- ASSIGNMENT
Would you retype every entry that follows without altering a word?

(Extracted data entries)

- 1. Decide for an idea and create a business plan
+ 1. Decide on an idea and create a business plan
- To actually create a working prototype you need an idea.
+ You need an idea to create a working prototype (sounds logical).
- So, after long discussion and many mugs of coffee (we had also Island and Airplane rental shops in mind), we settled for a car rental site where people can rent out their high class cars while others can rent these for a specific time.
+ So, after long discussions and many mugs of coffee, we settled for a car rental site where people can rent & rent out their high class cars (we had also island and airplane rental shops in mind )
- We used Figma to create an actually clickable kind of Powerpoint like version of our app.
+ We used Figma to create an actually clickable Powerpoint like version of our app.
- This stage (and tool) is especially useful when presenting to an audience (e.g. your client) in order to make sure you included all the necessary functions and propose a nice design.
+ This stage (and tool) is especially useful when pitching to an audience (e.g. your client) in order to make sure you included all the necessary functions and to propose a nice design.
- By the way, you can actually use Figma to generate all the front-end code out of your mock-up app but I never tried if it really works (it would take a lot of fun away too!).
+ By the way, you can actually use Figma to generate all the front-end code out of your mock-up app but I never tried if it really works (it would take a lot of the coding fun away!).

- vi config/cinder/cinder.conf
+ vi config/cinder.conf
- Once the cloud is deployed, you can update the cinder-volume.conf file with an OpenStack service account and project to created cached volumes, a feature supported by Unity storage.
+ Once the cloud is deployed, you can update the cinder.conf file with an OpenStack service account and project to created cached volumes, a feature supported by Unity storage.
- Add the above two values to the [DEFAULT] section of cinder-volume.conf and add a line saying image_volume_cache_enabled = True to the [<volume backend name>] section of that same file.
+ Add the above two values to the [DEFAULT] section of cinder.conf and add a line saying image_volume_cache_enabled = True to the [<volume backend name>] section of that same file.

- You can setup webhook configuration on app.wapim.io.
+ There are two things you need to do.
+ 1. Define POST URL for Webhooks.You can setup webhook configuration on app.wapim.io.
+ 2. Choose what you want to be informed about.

- OUTPUT BELOW
- 1. Decide for an idea and create a business plan
+ 1. Decide on an idea and create a business plan
- To actually create a working prototype you need an idea.
+ You need an idea to create a working prototype (sounds logical).
- So, after long discussion and many mugs of coffee (we had also Island and Airplane rental shops in mind), we settled for a car rental site where people can rent out their high class cars while others can rent these for a specific time.
+ So, after long discussions and many mugs of coffee, we settled for a car rental site where people can rent & rent out their high class cars (we had also island and airplane rental shops in mind )
- We used Figma to create an actually clickable kind of Powerpoint like version of our app.
+ We used Figma to create an actually clickable Powerpoint like version of our app.
- This stage (and tool) is especially useful when presenting to an audience (e.g. your client) in order to make sure you included all the necessary functions and propose a nice design.
+ This stage (and tool) is especially useful when pitching to an audience (e.g. your client) in order to make sure you included all the necessary functions and to propose a nice design.
- By the way, you can actually use Figma to generate all the front-end code out of your mock-up app but I never tried if it really works (it would take a lot of fun away too!).
+ By the way, you can actually use Figma to generate all the front-end code out of your mock-up app but I never tried if it really works (it would take a lot of the coding fun away!).

- vi config/cinder/cinder.conf
+ vi config/cinder.conf
- Once the cloud is deployed, you can update the cinder-volume.conf file with an OpenStack service account and project to created cached volumes, a feature supported by Unity storage.
+ Once the cloud is deployed, you can update the cinder.conf file with an OpenStack service account and project to created cached volumes, a feature supported by Unity storage.
- Add the above two values to the [DEFAULT] section of cinder-volume.conf and add a line saying image_volume_cache_enabled = True to the [<volume backend name>] section of that same file.
+ Add the above two values to the [DEFAULT] section of cinder.conf and add a line saying image_volume_cache_enabled = True to the [<volume backend name>] section of that same file.

- You can setup webhook configuration on app.wapim.io.
+ There are two things you need to do.
+ 1. Define POST URL for Webhooks.You can setup webhook configuration on app.wapim.io.
+ 2. Choose what you want to be informed about.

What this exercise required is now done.